▶ [RECORDS FOR PROCESSING]

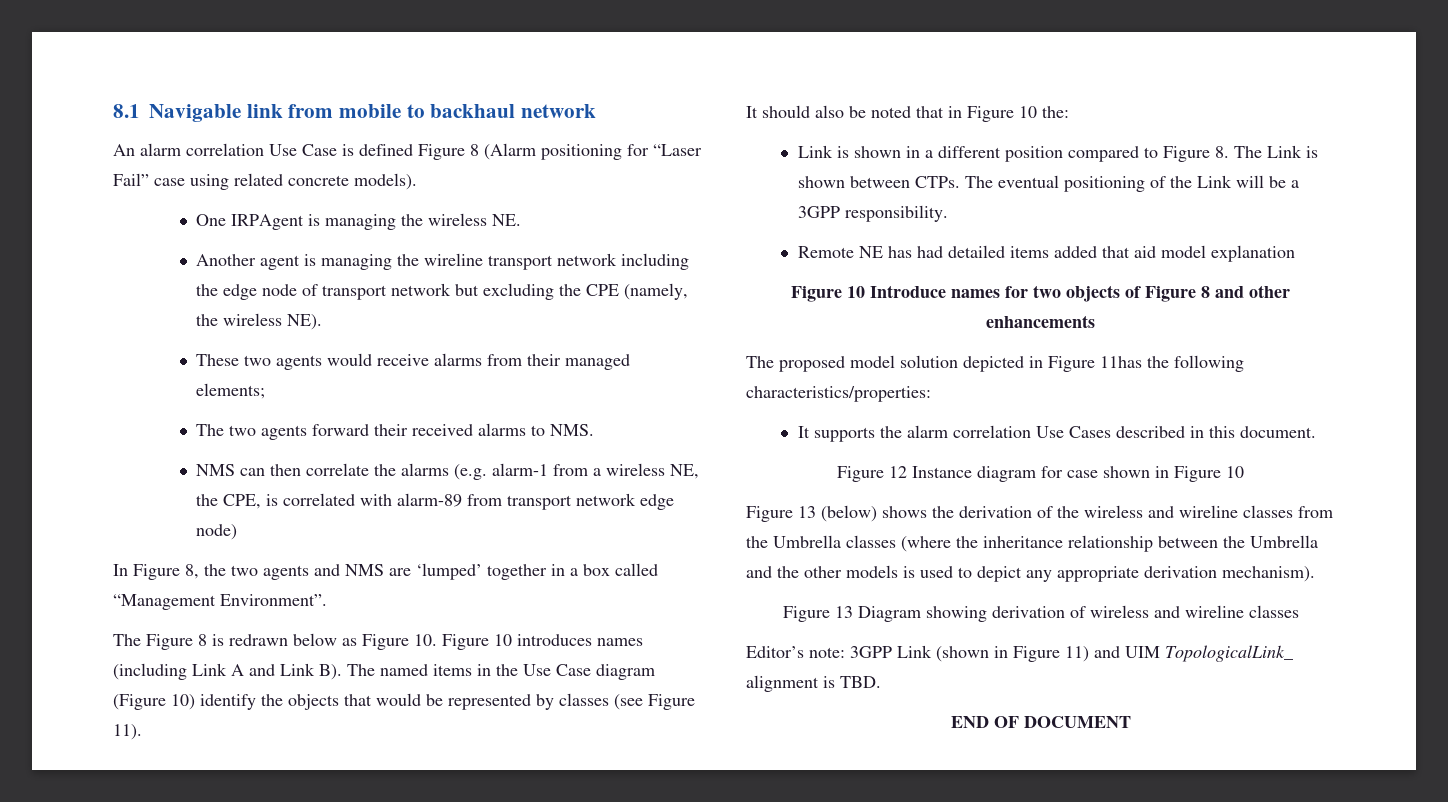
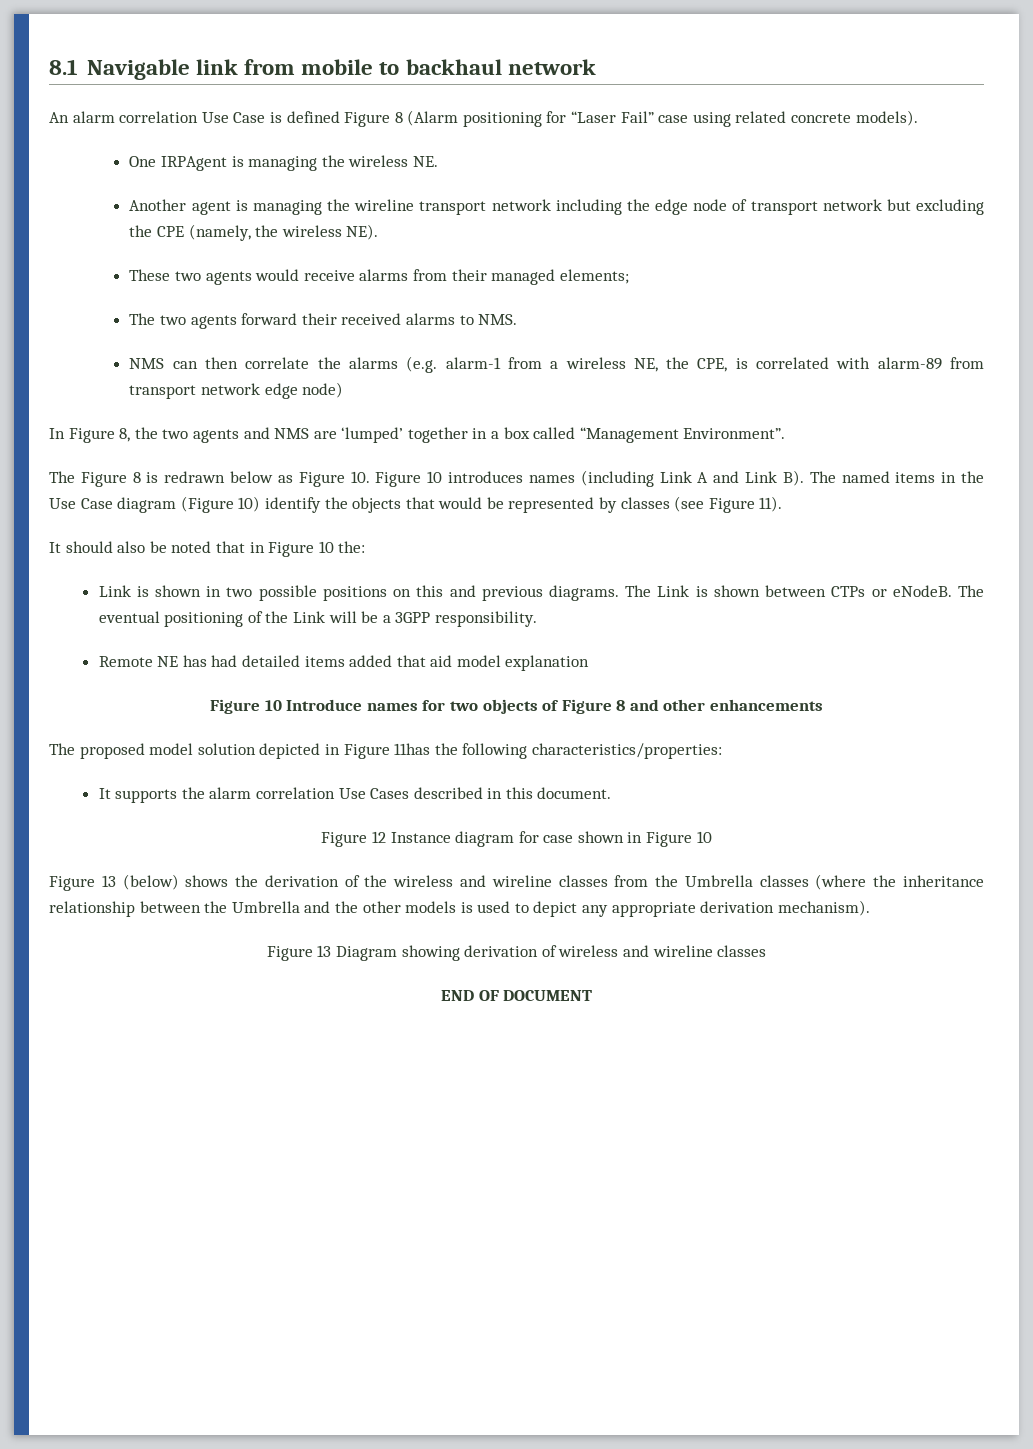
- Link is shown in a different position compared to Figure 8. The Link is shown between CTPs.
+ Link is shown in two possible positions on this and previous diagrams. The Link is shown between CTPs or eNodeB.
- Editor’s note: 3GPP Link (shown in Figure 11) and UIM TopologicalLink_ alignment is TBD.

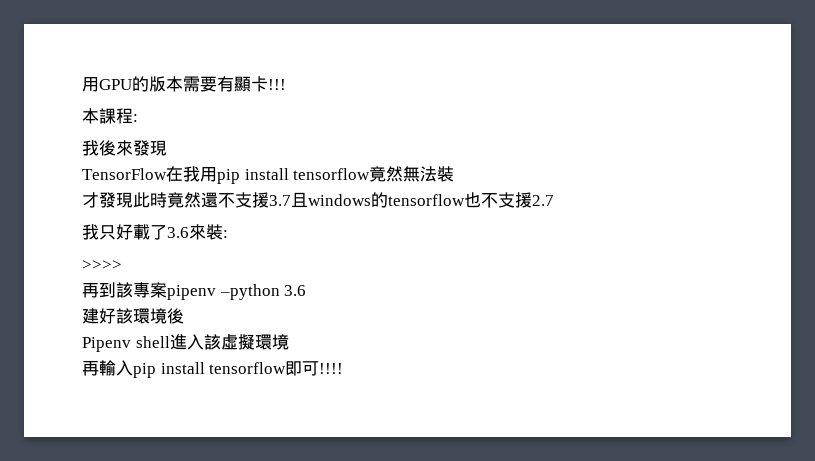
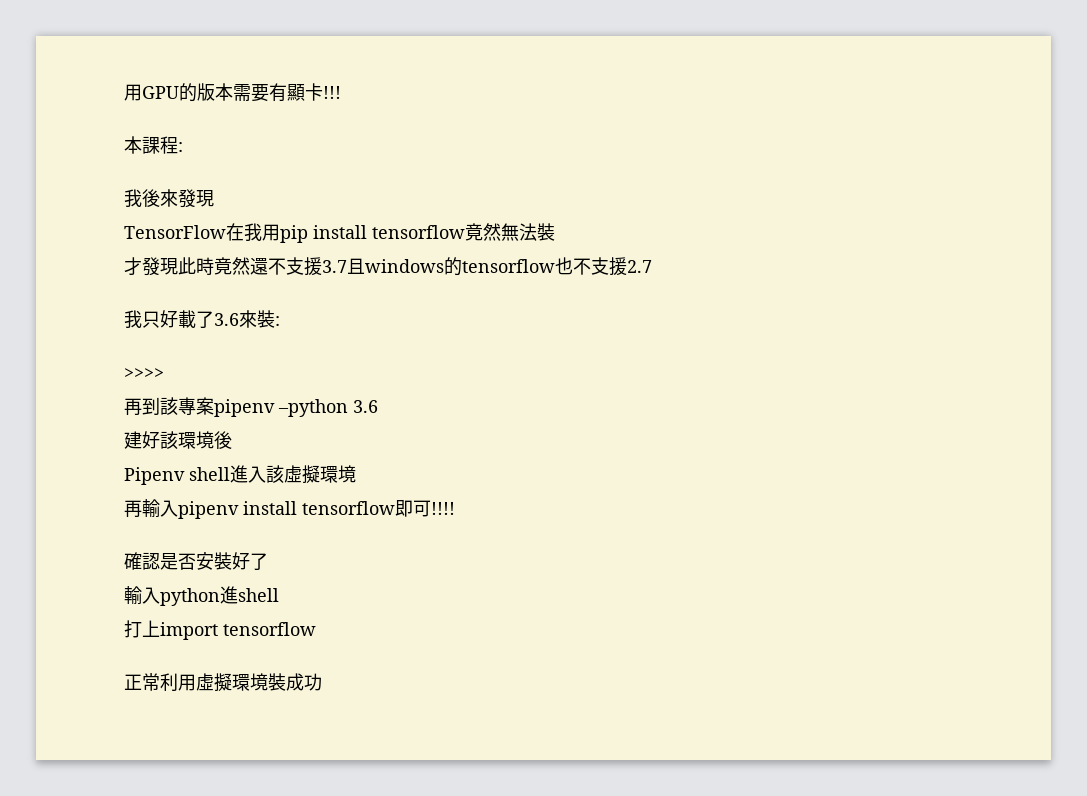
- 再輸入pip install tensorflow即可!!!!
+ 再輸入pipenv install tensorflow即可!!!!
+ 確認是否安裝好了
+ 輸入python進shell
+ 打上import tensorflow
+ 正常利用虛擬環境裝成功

* * *

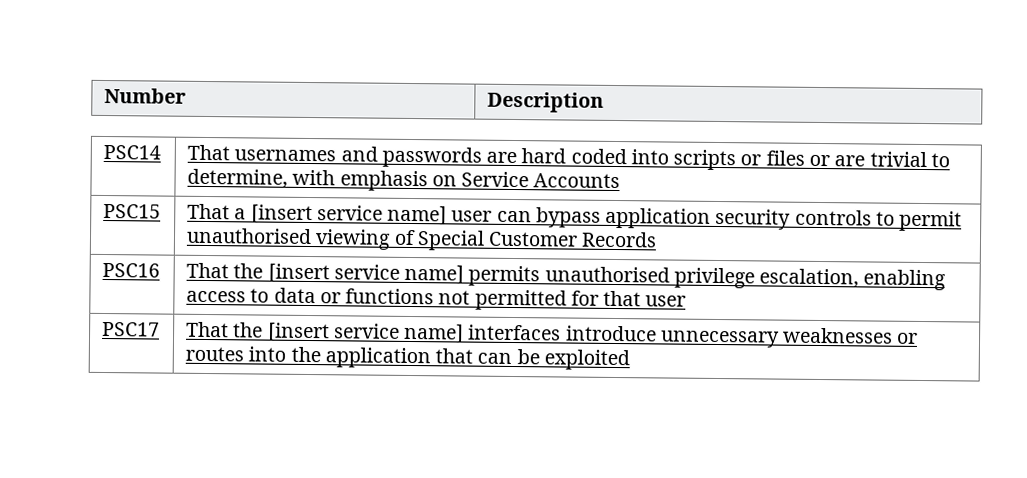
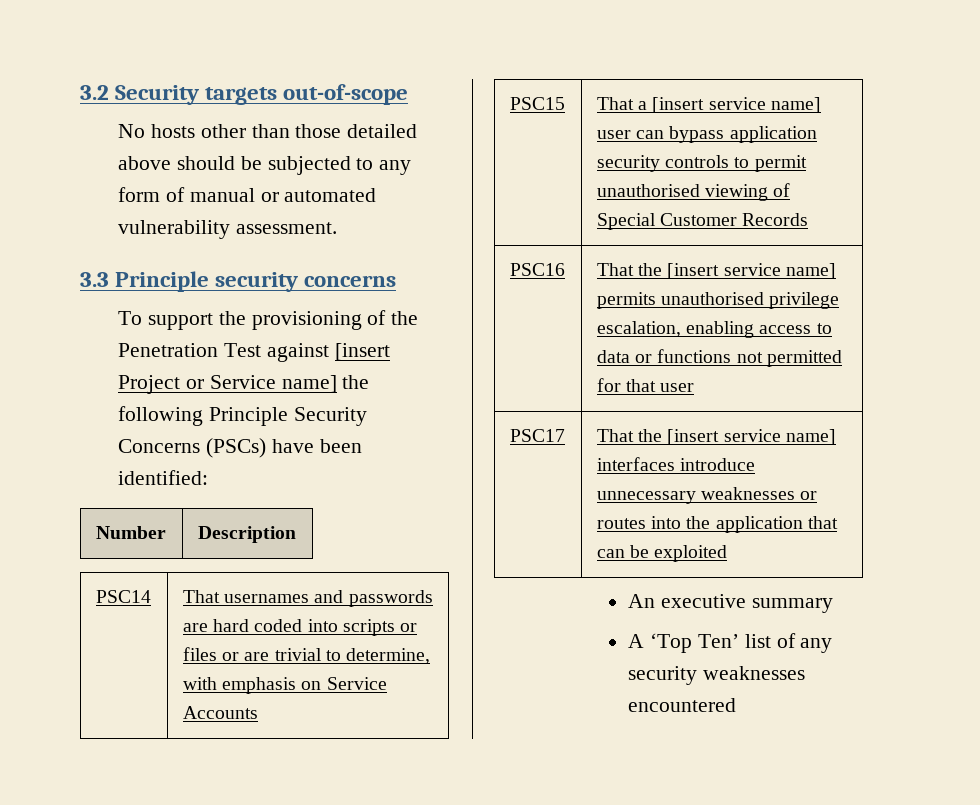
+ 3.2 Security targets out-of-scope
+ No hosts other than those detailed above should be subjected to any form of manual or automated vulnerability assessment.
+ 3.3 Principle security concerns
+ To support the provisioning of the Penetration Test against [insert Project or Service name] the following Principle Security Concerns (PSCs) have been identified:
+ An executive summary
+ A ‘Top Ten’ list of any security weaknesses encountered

...

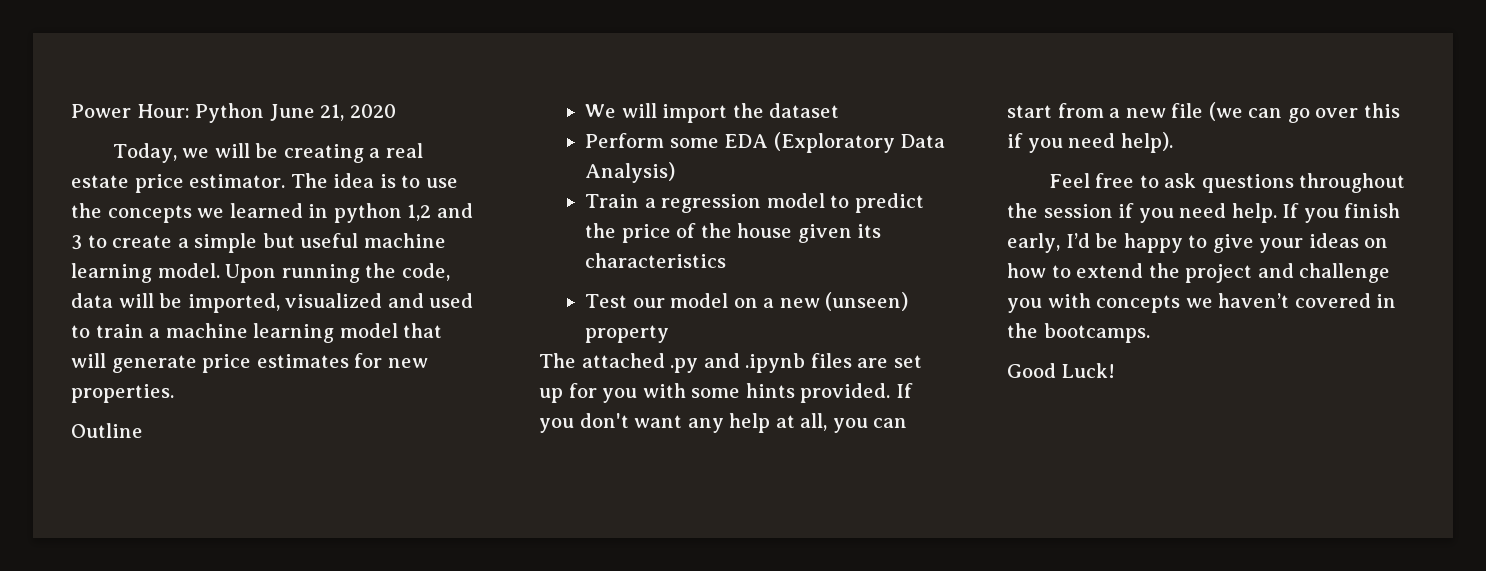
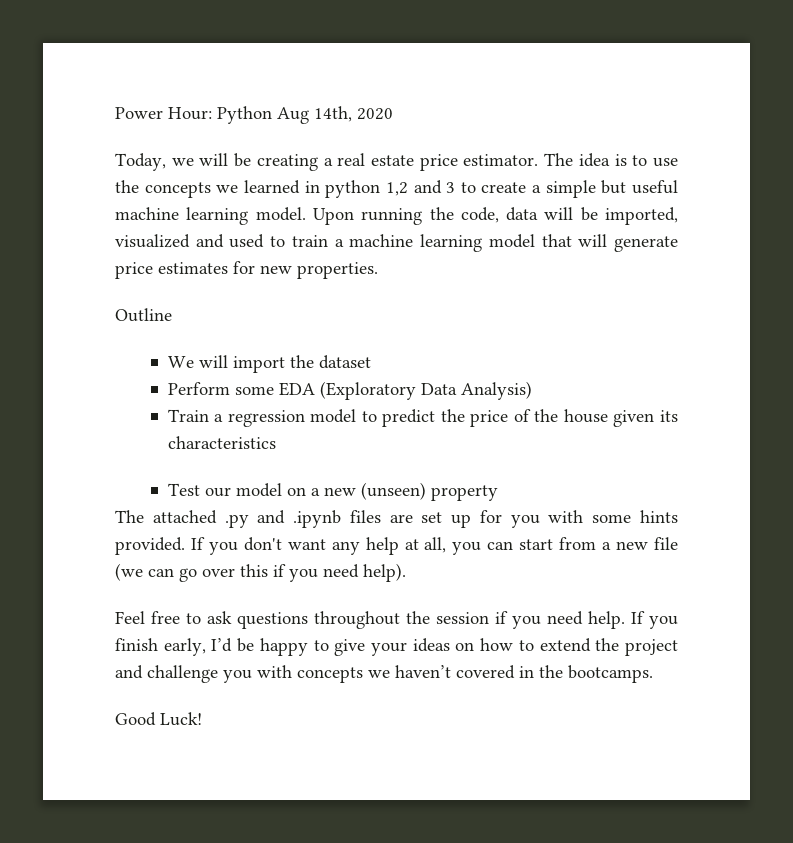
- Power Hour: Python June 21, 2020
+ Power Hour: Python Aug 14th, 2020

▶ [TASK DESCRIPTION] When a line in the listing above holds "shown", include it in the tally; report only the tally.

▶ [ANSWER SPACE] 3